Quem encontra Nando pela Rua 14 de Julho com a Barão do Rio Branco pode escolher entre café tradicional, café com leite, cappuccino e uma fatia de bolo caseiro fresco. Nando leva diariamente dois tipos de bolo que ele mesmo prepara. A fatia custa R$ 3. O diferencial, segundo ele, está no preparo: nada de café requentado. "Eu passo na hora e em 2 minutos e fica pronto”, explica.
O café tradicional custa R$ 5, enquanto a versão com leite sai por R$ 6 e o cappuccino, R$ 7. No cardápio, ele também pretende incluir em breve chá gelado e café gelado.
Aos 44 anos, a rotina começa cedo. De segunda a sexta, ele costuma estar pelas ruas a partir das 7h30 e segue até as 15h. A bicicleta também é uma forma de manter o negócio circulando pela região, embora a chuva seja um dos poucos motivos que fazem Nando "faltar".
A ideia da cafeteria sob rodas nasceu de um desejo antigo. Enquanto o espaço fixo não chega, Nando resolveu começar pequeno, com uma bicicleta e uma estrutura que permite preparar a bebida em qualquer lugar. "Meu sonho é ter uma cafeteria fixa, mas a ideia é ser empreendedor e ver como funciona", conta.
O nome do negócio, Montoni, também carrega uma história de família. Nando juntou os nomes do pai e da mãe para batizar o projeto, que também é uma forma de homenagem às raízes dele como filho caçula de nordestinos. Nando é de uma família com 11 irmãos, sendo oito mulheres e três homens.

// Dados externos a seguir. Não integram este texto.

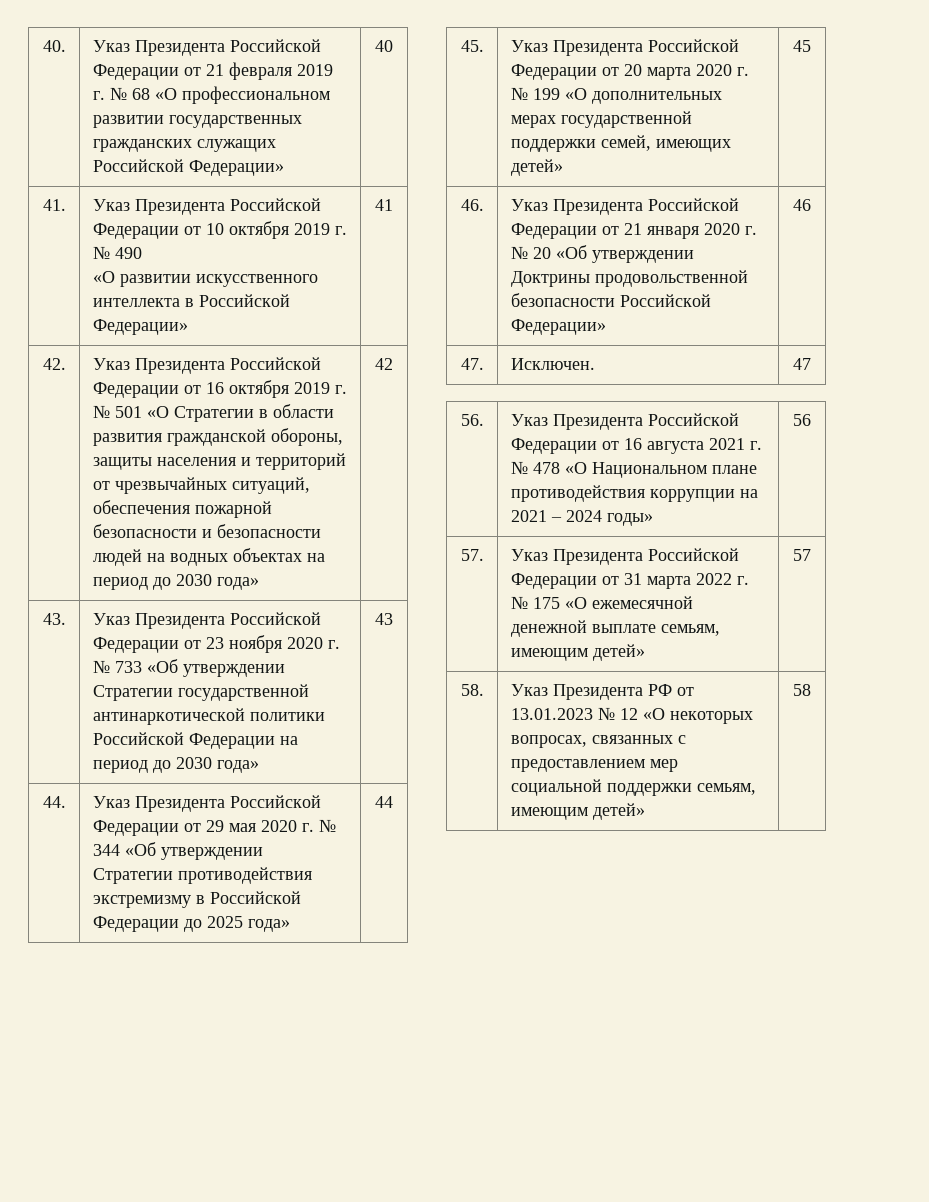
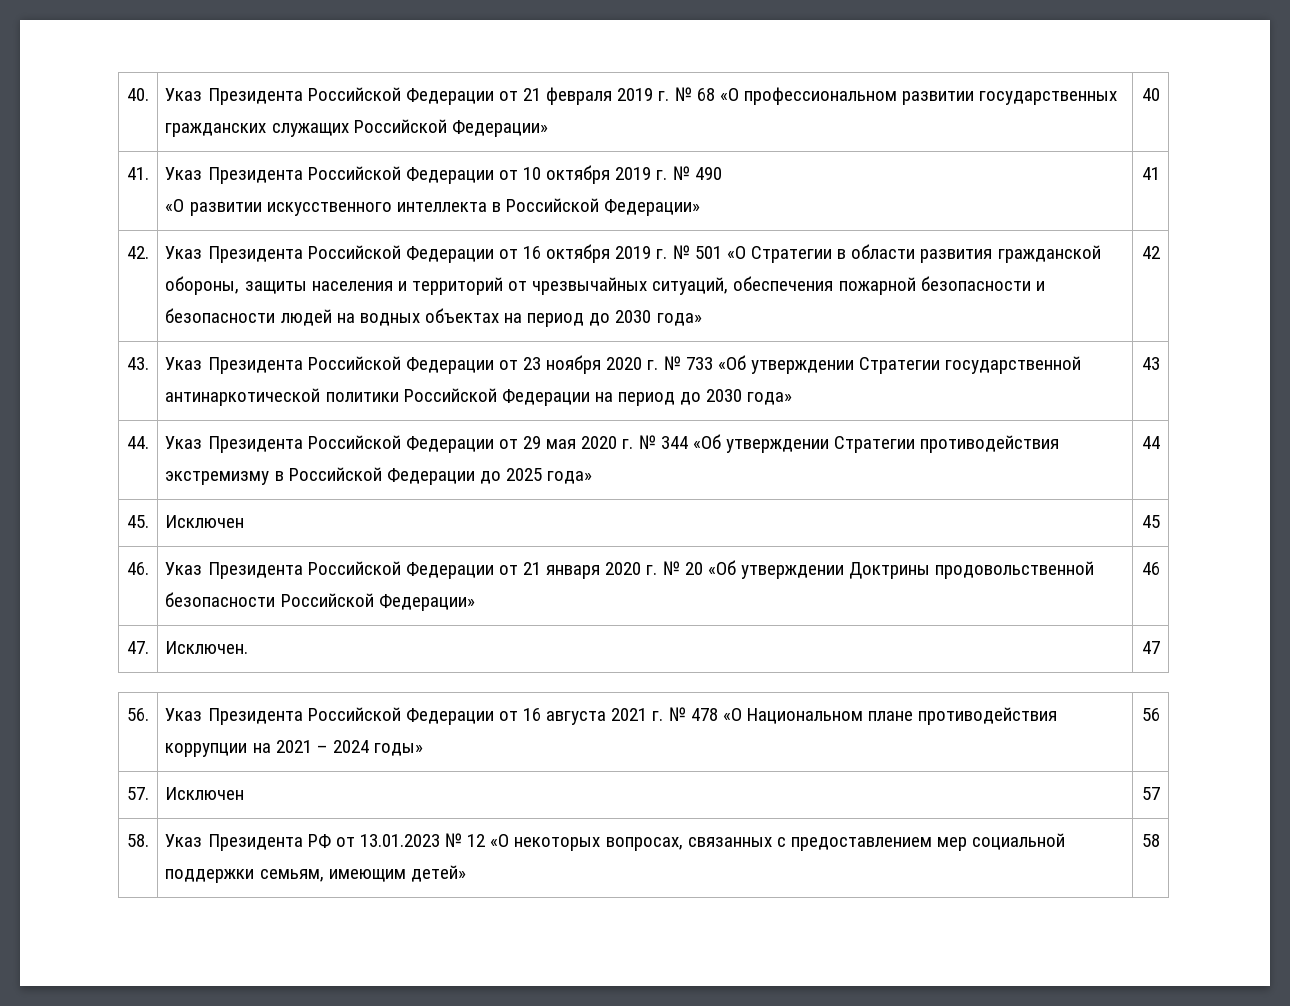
- 45. | Указ Президента Российской Федерации от 20 марта 2020 г. № 199 «О дополнительных мерах государственной поддержки семей, имеющих детей» | 45
+ 45. | Исключен | 45
- 57. | Указ Президента Российской Федерации от 31 марта 2022 г. № 175 «О ежемесячной денежной выплате семьям, имеющим детей» | 57
+ 57. | Исключен | 57

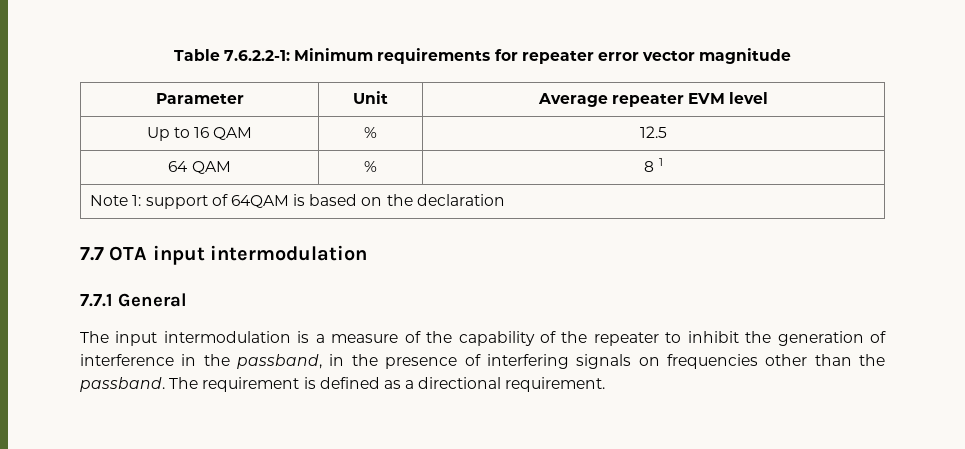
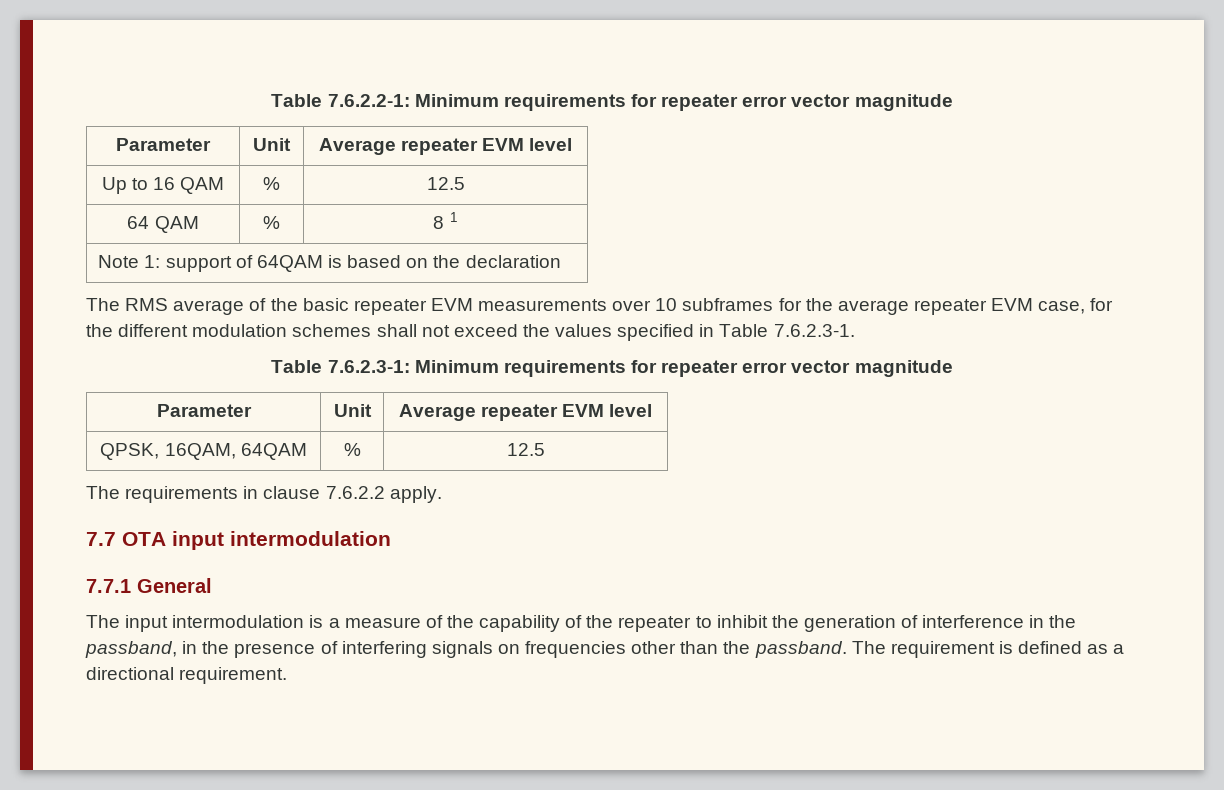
+ The RMS average of the basic repeater EVM measurements over 10 subframes for the average repeater EVM case, for the different modulation schemes shall not exceed the values specified in Table 7.6.2.3-1.
+ Table 7.6.2.3-1: Minimum requirements for repeater error vector magnitude
+ Parameter | Unit | Average repeater EVM level
+ QPSK, 16QAM, 64QAM | % | 12.5
+ The requirements in clause 7.6.2.2 apply.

"Eu fazia isso nas feiras culturais só aos finais de semana e aí eu resolvi fazer no dia a dia pra experimentar, pra mostrar divulgar meu trabalho e ver como que seria a aceitação das pessoas".

Antes de começar a vender café, Nando já havia experimentado diferentes formas de ganhar a vida. Trabalhou como garçom e atendente, fez entregas de comida, coisa que ainda mantém. Paralelamente, também atua como músico de voz e violão, cantando em bares e restaurantes.

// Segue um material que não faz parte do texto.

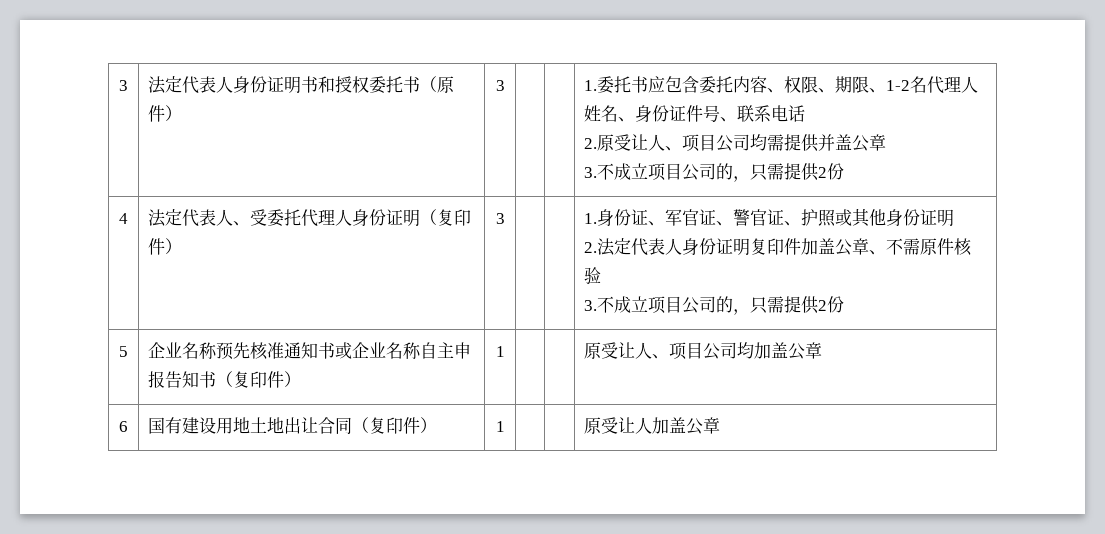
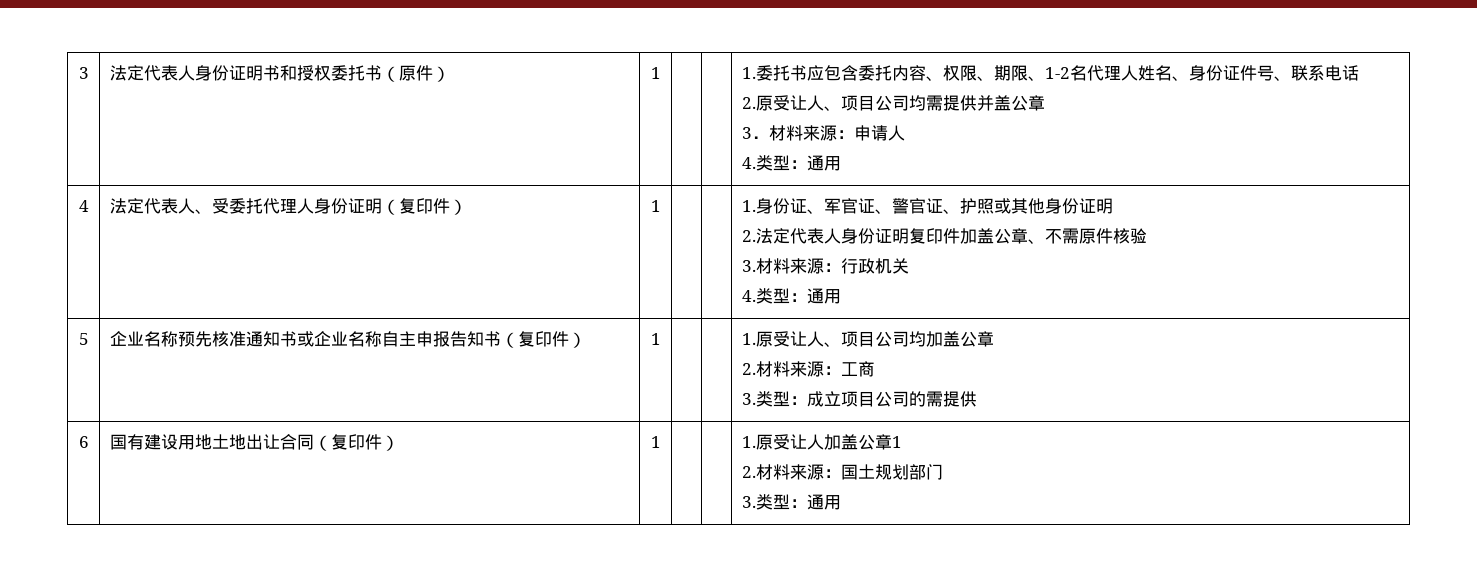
- 法定代表人身份证明书和授权委托书（原件） | 3
+ 法定代表人身份证明书和授权委托书（原件） | 1
  2.原受让人、项目公司均需提供并盖公章
- 3.不成立项目公司的，只需提供2份
+ 3．材料来源：申请人
+ 4.类型：通用
- 法定代表人、受委托代理人身份证明（复印件） | 3
+ 法定代表人、受委托代理人身份证明（复印件） | 1
  2.法定代表人身份证明复印件加盖公章、不需原件核验
- 3.不成立项目公司的，只需提供2份
+ 3.材料来源：行政机关
+ 4.类型：通用
- 5 | 企业名称预先核准通知书或企业名称自主申报告知书（复印件） | 1 | | | 原受让人、项目公司均加盖公章
+ 5 | 企业名称预先核准通知书或企业名称自主申报告知书（复印件） | 1 | | | 1.原受让人、项目公司均加盖公章
+ 2.材料来源：工商
+ 3.类型：成立项目公司的需提供
- 6 | 国有建设用地土地出让合同（复印件） | 1 | | | 原受让人加盖公章
+ 6 | 国有建设用地土地出让合同（复印件） | 1 | | | 1.原受让人加盖公章1
+ 2.材料来源：国土规划部门
+ 3.类型：通用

"Estou focado hoje mais no empreendedorismo, no ramo do café e da cafeteria. Tem sido muito bom. Na verdade, eu não esperava que algo tão simples desse certo como está dando. Sai bastante, mas é o café tradicional. O pessoal gosta bastante também do cappuccino que eu faço. O pessoal experimenta e gosta bastante."